Figura 6: Reagentes utilizados para execução do LAL teste
Fonte: SANTOS et al, 2000a
10.2 PREPARAÇÃO DO LISADO DO AMEBÓCITO DE LIMULUS (LAL)
Submetem-se os caranguejos Limulus polyphemus à sangria, introduzindo uma agulha estéril e apirogênica de 18 G no músculo entre as regiões cefalo- torácica e abdominal. A mistura de N- etilmaleimida em 3% de cloreto de sódio estabiliza a membrana do amebócito. Após centrifugação por 10 minutos desta mistura, despreza-se o sobrenadante azul, que contém hemocianina. Lavam-se os amebócitos em cloreto de sódio 3%, para retirada dos componentes do soro e dos anticoagulantes (YAMAMOTO et al, 2000).
Figura 7: Limulus polyphemus
Fonte: VICTOR, 2007.
Ao adicionar água destilada apirogênica, ocorre choque osmótico e consequente rompimento da membrana, para liberação do líquido intracelular. O produto na forma aquosa é liofilizado, ficando estável à 4ºC por 3 anos, no mínimo (PINTO; KANEKO; OHARA, 2003).
Uma das críticas feitas ao uso do LAL, para detecção de endotoxinas, foi a variabilidade estação-a-estação e lote-a-lote. Pesquisas conduziram ao desenvolvimento de um tratamento com clorofórmio, visando reduzi-la e aumentando a sensibilidade. Mesmo utilizando íons bivalentes, a variabilidade não foi influenciada, porém a sensibilidade do reagente foi aumentada (LOURENÇO; KANEKO; PINTO, 2005).
10.3 PONTO FINAL DE GELIFICAÇÃO
O método Gel-Clot é muito simples, econômico e mais sensível do que o teste in vivo realizado em coelhos (BUSSEY; TSUJI, 1984). Um estudo feito em meados do século 70 demonstrou que o teste de LAL é mais sensível que o ensaio feito em coelhos e que a intensidade de formação do gel estava diretamente relacionada à concentração da endotoxina (SANTOS et al, 2000).
É um método que consiste em transferir volumes iguais de reagente de lisado e solução-teste (0,1 ml cada) para tubos de ensaio despirogenizados. Deve-se homogeneizar a mistura e, em seguida, incubar na temperatura de 37ºC por uma hora. Os tubos não podem ser manuseados, para não atrapalhar a gelificação (ADNER et al, 1991).
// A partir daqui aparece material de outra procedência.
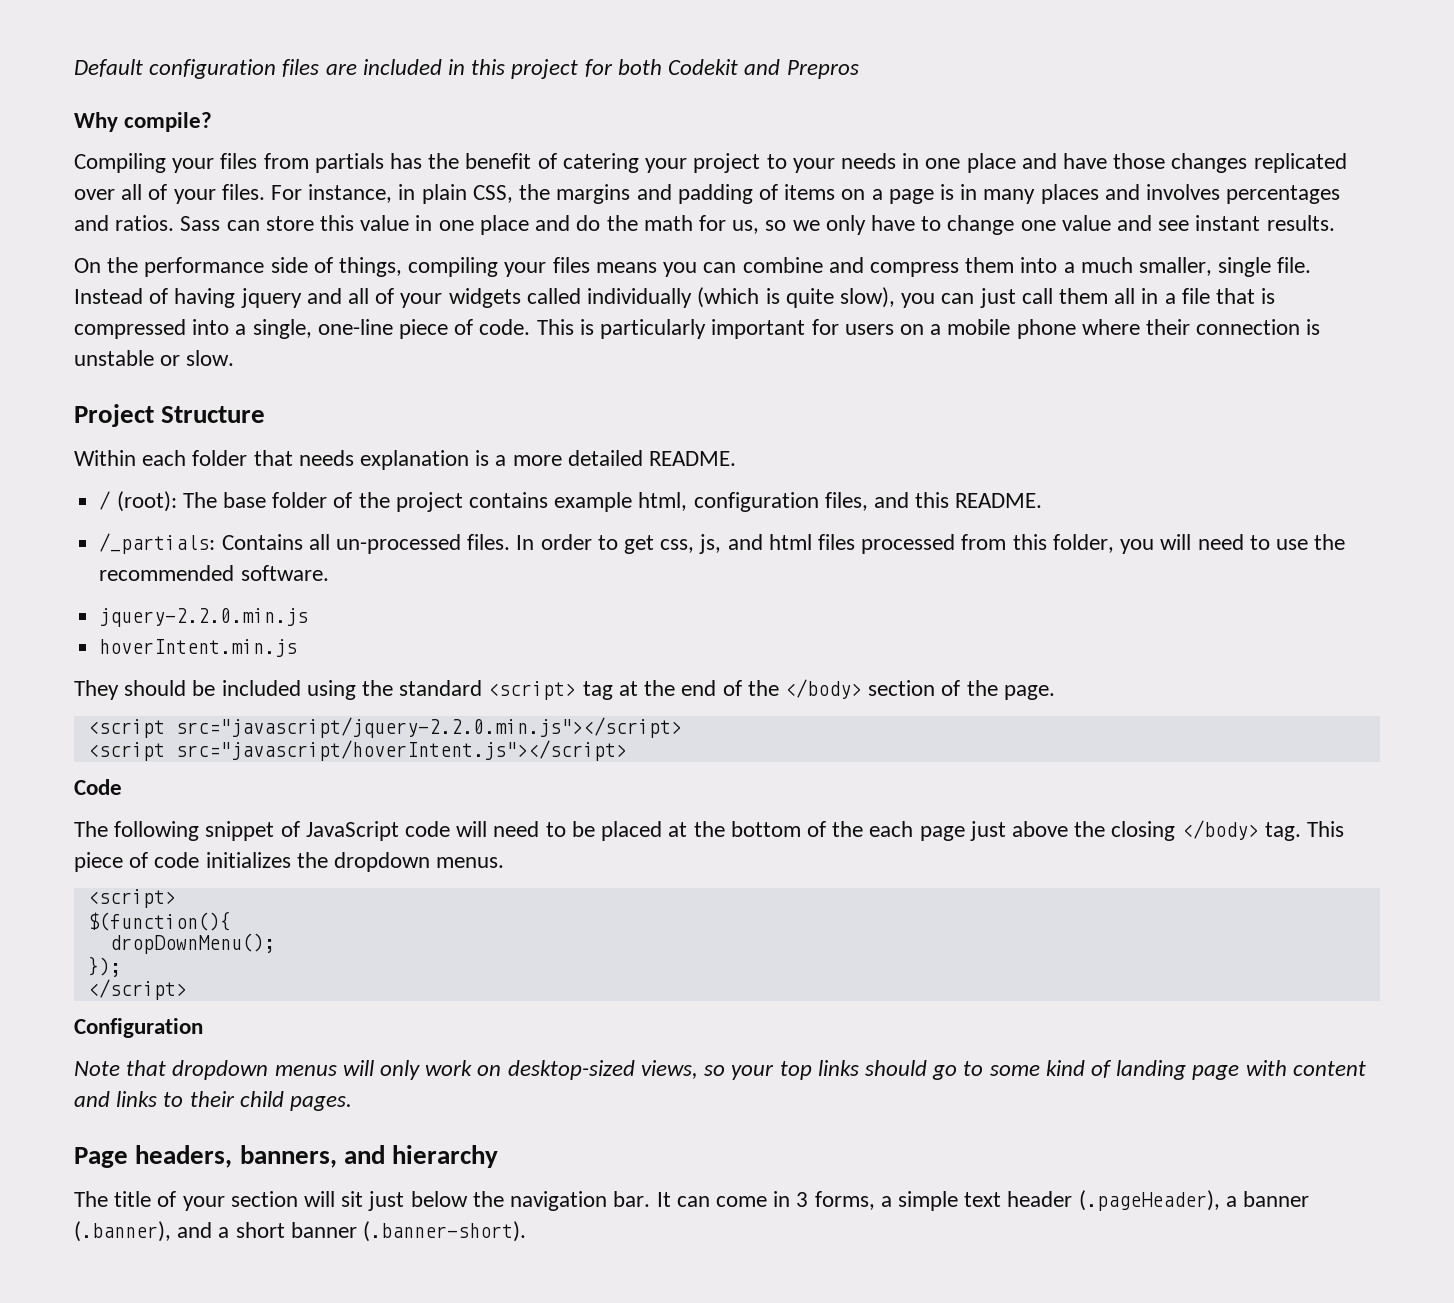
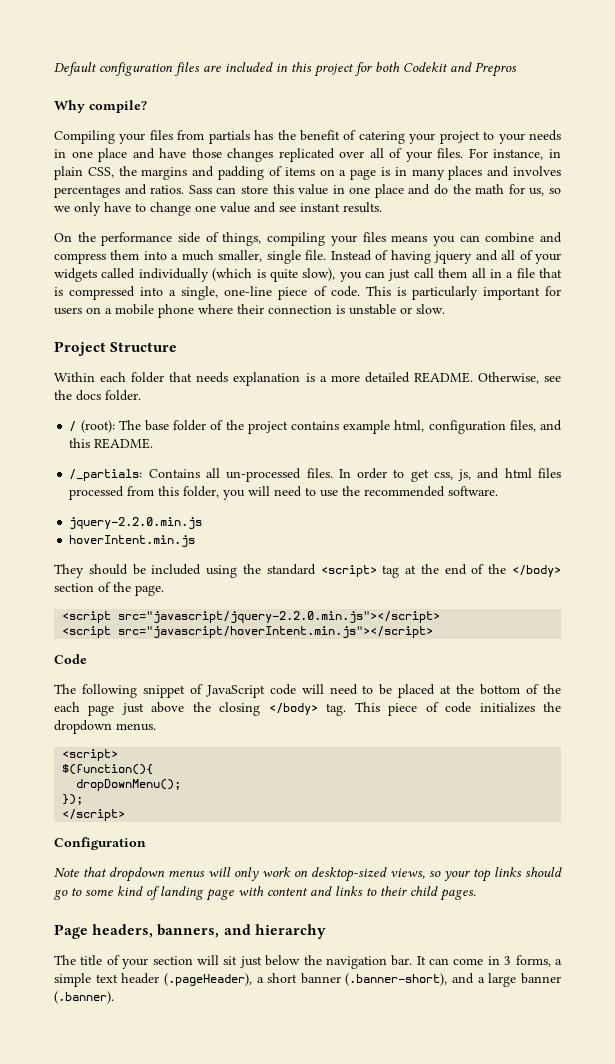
(737, 458) none -> [477,372,561,384] [54,390,141,401] Otherwise, see the docs folder.
[175,740,627,761] src="javascript/hoverIntent.js"></script> -> [118,626,434,638] src="javascript/hoverIntent.min.js"></script>
[1243,1191,1310,1207] [74,1221,527,1242] banner (.banner), and a short banner (.banner-short). -> [267,973,561,987] [54,991,114,1004] short banner (.banner-short), and a large banner (.banner).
Para verificação dos resultados, devem-se inverter os tubos num ângulo de 180 ºC: se o gel se manter firme no fundo do tubo durante a inversão, há presença de endotoxina, portanto o teste é positivo. caso não haja formação do gel, significa que não há presença de endotoxina, portanto o resultado é negativo (PINTO; KANEKO; OHARA, 2003).
Figura 8: Leitura dos resultados a partir do coágulo branco formado no fundo do
tubo de ensaio
Fonte: SANTOS et al, 2000b.
10.4 ENSAIO LAL: APLICAÇÃO E EQUIVALÊNCIA
Desde os anos 70, o teste de LAL foi preferível para ser usado em radiofármacos, após longos estudos. Portanto a aplicação deste também foi utilizada em produtos biológicos, visando minimizar concentrações de endotoxina nos
produtos. Para o teste de equivalência, vários testes foram realizados usando ensaios de endotoxina, deduzindo a equivalência do teste in vitro (LONNEMANN et al, 1988).
Para estabelecer a equivalência ou superioridade do ensaio LAL para endotoxinas, numerosos testes paralelos foram realizados utilizando-se, em ambos os ensaios, níveis especificados de endotoxina, deduzindo a equivalência ou superioridade do teste in vitro (SANTOS et al, 2000).
A aplicação se estende também à determinação do efeito de procedimento de limpeza e outros nos níveis de endotoxinas, minimizando concentrações de endotoxina nos produtos terminados. Estes limites de endotoxina situam-se bem abaixo daqueles indutores de respostas pirogênicas no homem (RUSH et al, 1988).